Some women in their 40s will be here to chime in...but here is the most recent evidence recommending chemo for patients in your situation.
https://www.breastcancer.org/research-news/adding-clinical-risk-of-recurrence-to-oncotype-dx-score
you are very fortunate to be diagnosed now and not several years ago, before the results of the landmark study was published.As you can see from my signature, I was on the other side of 50 when I was diagnosed with a score of 15 and premenopausal. I am glad, now, that I chose ovarian suppression because my score was on the cusp for “younger" patients to consider receiving chemo....
ultimately, the decision is yours and yours alone.years ago, we had a woman on this board who had gone to Sloan Kettering and with a score of 11 INSISTED on chemo and the doctors REFUSED. You wouldn't believe how many people supported her decision to get chemo despite the medical community refusing her. Not sure what she ended up doing. Did she find someone to give her chemo? We will never know unless she once again returns and tells us what she did and how she is doing.
that said, in your situation, you are on the upper cusp with a score of 20.. It is now up to you to consider it. And yes, ovarian suppression should also be discussed at your medical oncologist appointment. For many years there has been the discussion that the benefit from chemo for younger women may actually be due to ovarian suppression caused by the chemo. Does ovarian suppression give you the same benefit as chemo? No one knows. But what we do know is the above study's results. Enlighten yourself about the study and also register on the NCCN's website and read about the breast cancer treatment guidelines....
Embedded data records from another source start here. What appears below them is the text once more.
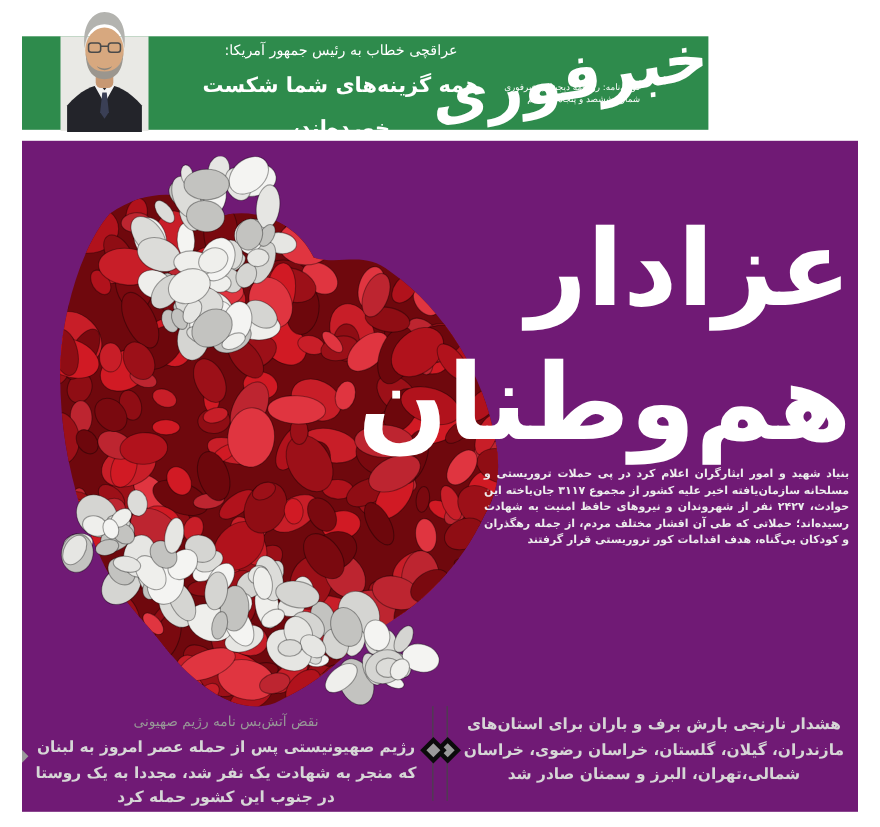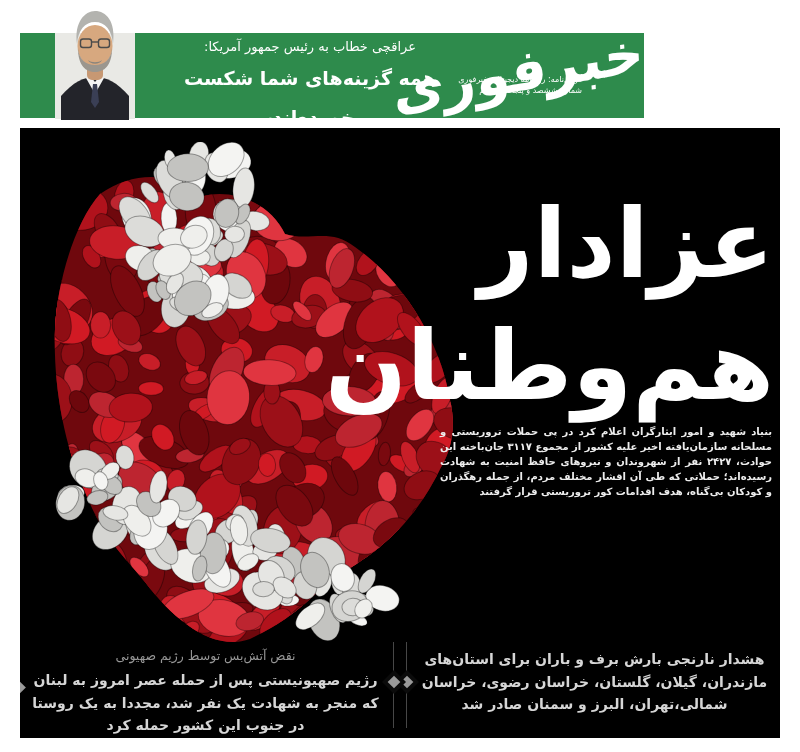--- a/index.html
+++ b/index.html
@@ -19,21 +19,21 @@
   .logo{position:absolute;right:0px;top:2px;color:#fff;font-weight:700;
         font-size:56px;transform:rotate(-9deg) skewX(-6deg);
         transform-origin:60% 40%;z-index:5;white-space:nowrap;direction:rtl;}
   .smallprint{position:absolute;right:62px;top:41px;width:178px;direction:rtl;
         text-align:right;color:#ffffff;font-size:8px;line-height:11px;z-index:4;}
   .smallprint .dateline{display:inline-block;border-top:1px solid rgba(255,255,255,.85);
         padding-top:2px;margin-top:2px;}
 
   
   .poster{position:absolute;left:20px;top:128px;width:760px;height:610px;
-        background:#000000;overflow:hidden;z-index:1;}
+        background:#701a75;overflow:hidden;z-index:1;}
   .map-svg{position:absolute;left:5px;top:14px;}
   .headline{position:absolute;right:6px;top:56px;text-align:right;direction:rtl;
         color:#ffffff;font-weight:700;font-size:96px;line-height:1.27;z-index:6;}
   .lede{position:absolute;right:8px;top:296px;width:332px;direction:rtl;
         color:#ededed;font-size:10px;font-weight:700;line-height:1.5;
         text-align:justify;z-index:6;}
 
   
   .footer{position:absolute;left:0;right:0;bottom:0;height:100px;display:flex;
         direction:rtl;padding:0 4px;z-index:7;}
@@ -556,18 +556,18 @@
     <div class="fcol">
       <div class="fbody">هشدار نارنجی بارش برف و باران برای استان‌های مازندران، گیلان، گلستان، خراسان رضوی، خراسان شمالی،تهران، البرز و سمنان صادر شد</div>
     </div>
     <div class="fsep">
         <span class="dia"></span>
       </div>
     <div class="fsep">
         <span class="dia"></span>
       </div>
     <div class="fcol">
-      <div class="fhead">نقض آتش‌بس توسط رژیم صهیونی</div>
+      <div class="fhead">نقض آتش‌بس نامه رژیم صهیونی</div>
       <div class="fbody">رژیم صهیونیستی پس از حمله عصر امروز به لبنان که منجر به شهادت یک نفر شد، مجددا به یک روستا در جنوب این کشور حمله کرد</div>
     </div>
   </div>
   <div class="edge-diamond"></div>
 </div>
 
 </body></html>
also...you can ask for a tumor board to review your case. Personally, I think you will have many choices and, at the end of the day, you still have excellent prognostics!
good luck -
thank you so much for the helpful info! For ovarian succession did you opt for meds or surgery? Just curious how bad the surgery is... still would rather do that than chemo if it’s an option. Not to mention at my age my periods are so unpredictable/irregular. I wouldn’t miss that a bit either. I’m well aware menopause isn’t fun either. Honestly, none of this is fun though lol!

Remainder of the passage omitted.